🤖 AI Summary
Existing sentiment analysis and intent recognition research largely overlooks stickers—a critical multimodal modality—lacking both a dedicated task formulation and high-quality Chinese multimodal datasets. Method: We propose the Sticker-Augmented Multimodal Chat Sentiment and Intent Recognition task (MSAIRS) and introduce the first open-source Chinese dialogue-sticker dataset featuring fine-grained causal contrastive design (i.e., same text/different stickers; same sticker/different texts). We formally characterize sticker influence mechanisms on semantic understanding and empirically demonstrate the pivotal role of sticker visual content in sentiment/intent discrimination. To this end, we design MMSAIR, a multimodal fusion model integrating cross-modal alignment, vision-language joint encoding, and contrastive learning.
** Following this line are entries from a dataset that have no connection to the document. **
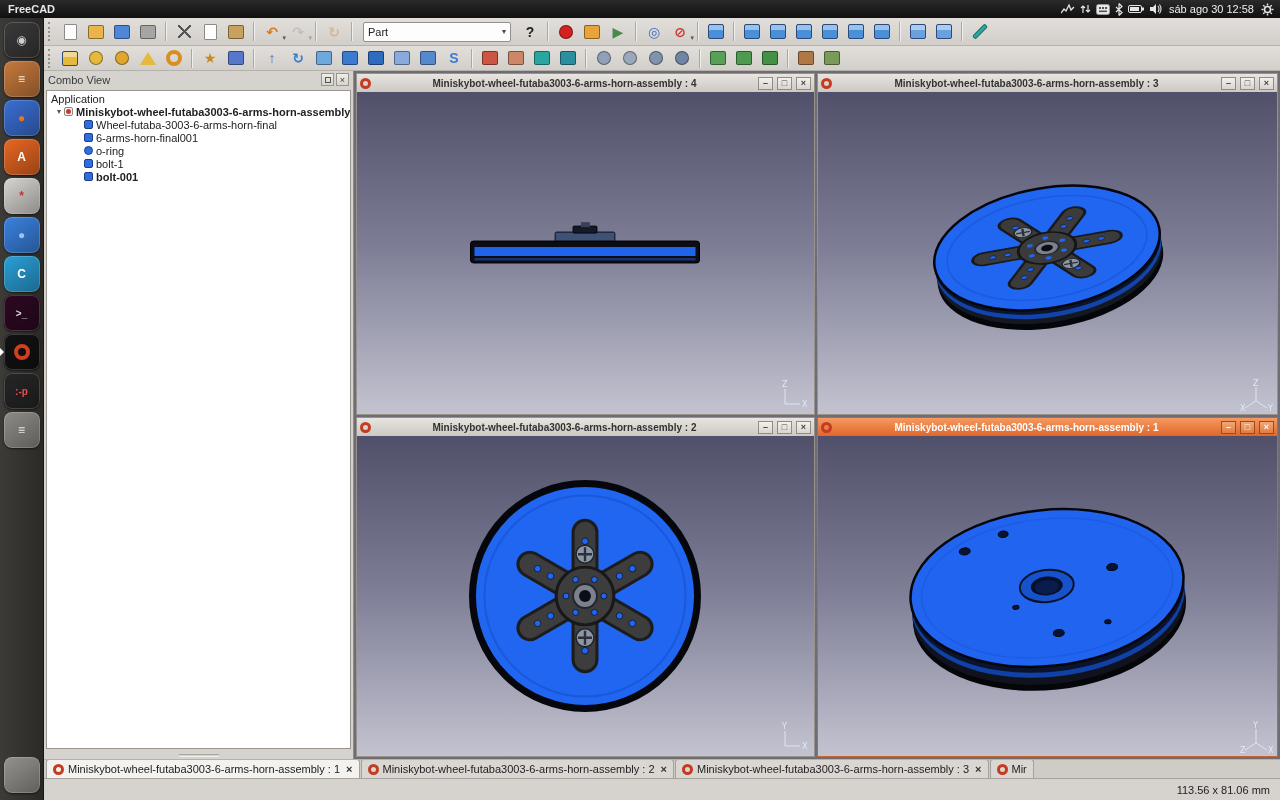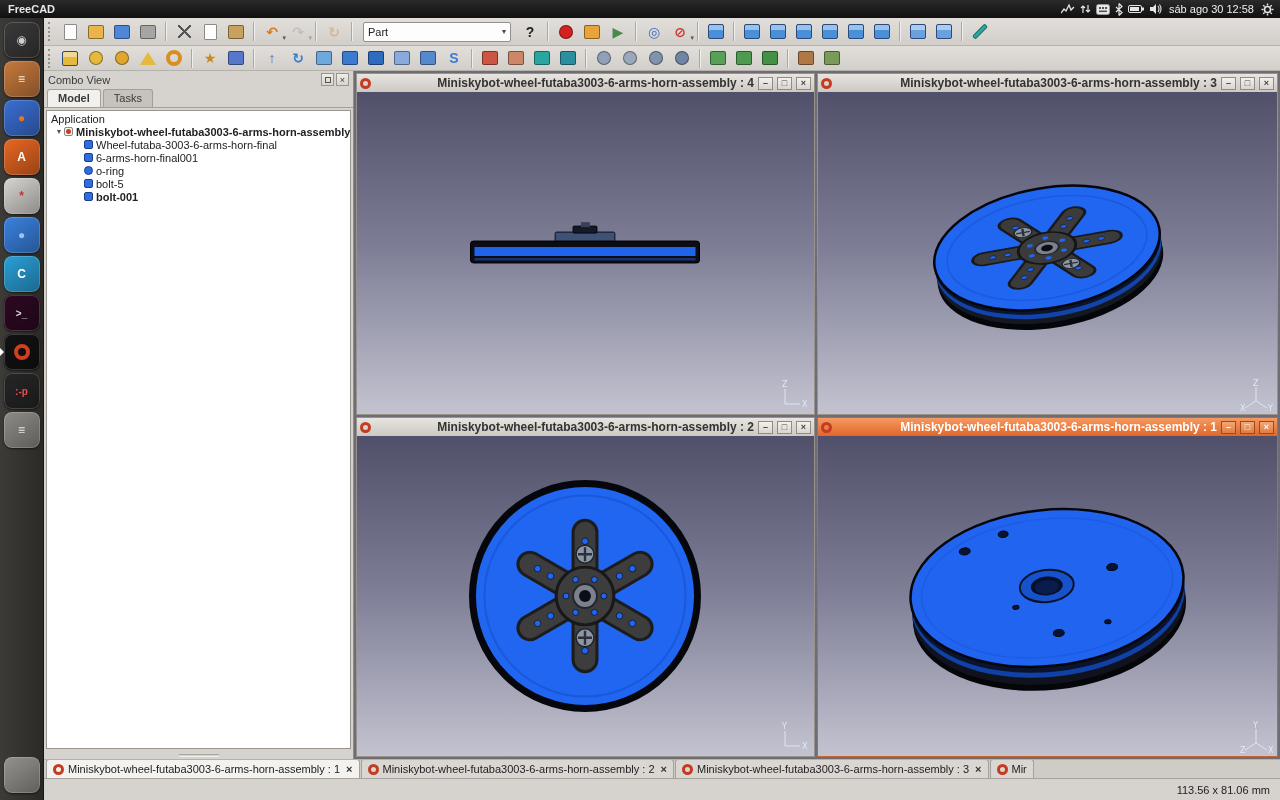"Miniskybot-wheel-futaba3003-6-arms-horn-assembly : 4" .mtext { font-size: 12px -> 10px; text-align: right -> center }
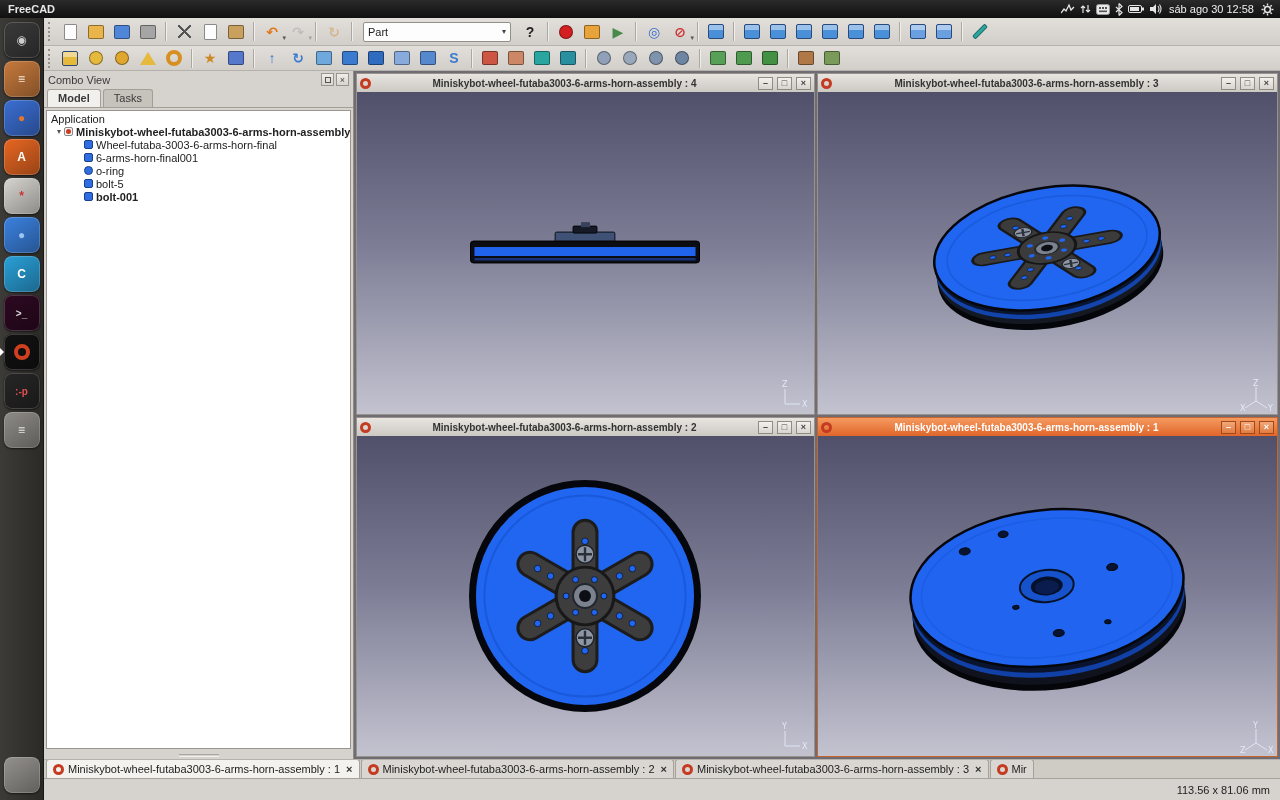"Model" div.cv-tabs { html: <div> <span>Model</span> <span>Tasks</span> </div> -> none }
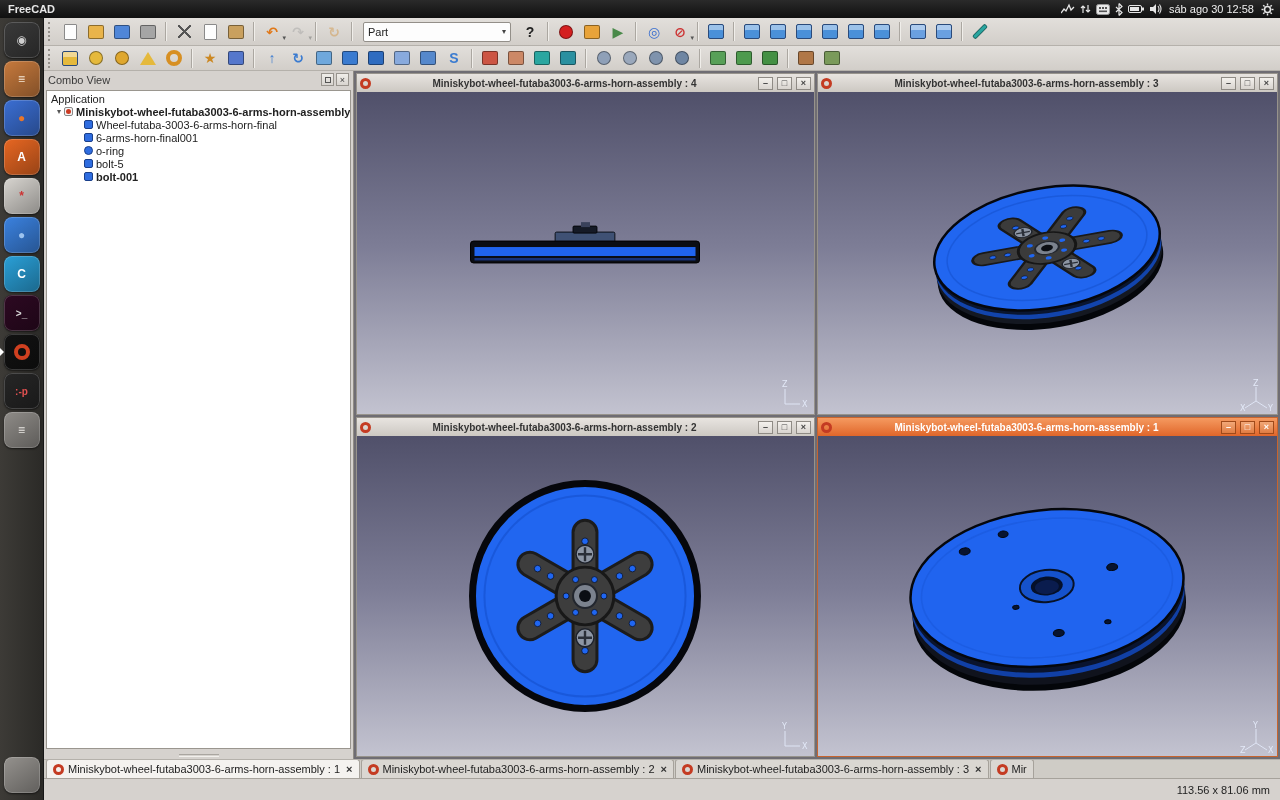"bolt-5" span.lbl { text: bolt-5 -> bolt-1 }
Results: Incorporating sticker visual features improves F1 by 12.3% over unimodal baselines, establishing new state-of-the-art performance. The dataset, code, and models are publicly released.
📝 Abstract
Stickers are increasingly used in social media to express sentiment and intent. When finding typing troublesome, people often use a sticker instead. Despite the significant impact of stickers on sentiment analysis and intent recognition, little research has been conducted. To address this gap, we propose a new task: Multimodal chat Sentiment Analysis and Intent Recognition involving Stickers (MSAIRS). Additionally, we introduce a novel multimodal dataset containing Chinese chat records and stickers excerpted from several mainstream social media platforms. Our dataset includes paired data with the same text but different stickers, and various stickers consisting of the same images with different texts, allowing us to better understand the impact of stickers on chat sentiment and intent. We also propose an effective multimodal joint model, MMSAIR, for our task, which is validated on our datasets and indicates that visual information of stickers counts. Our dataset and code will be publicly available.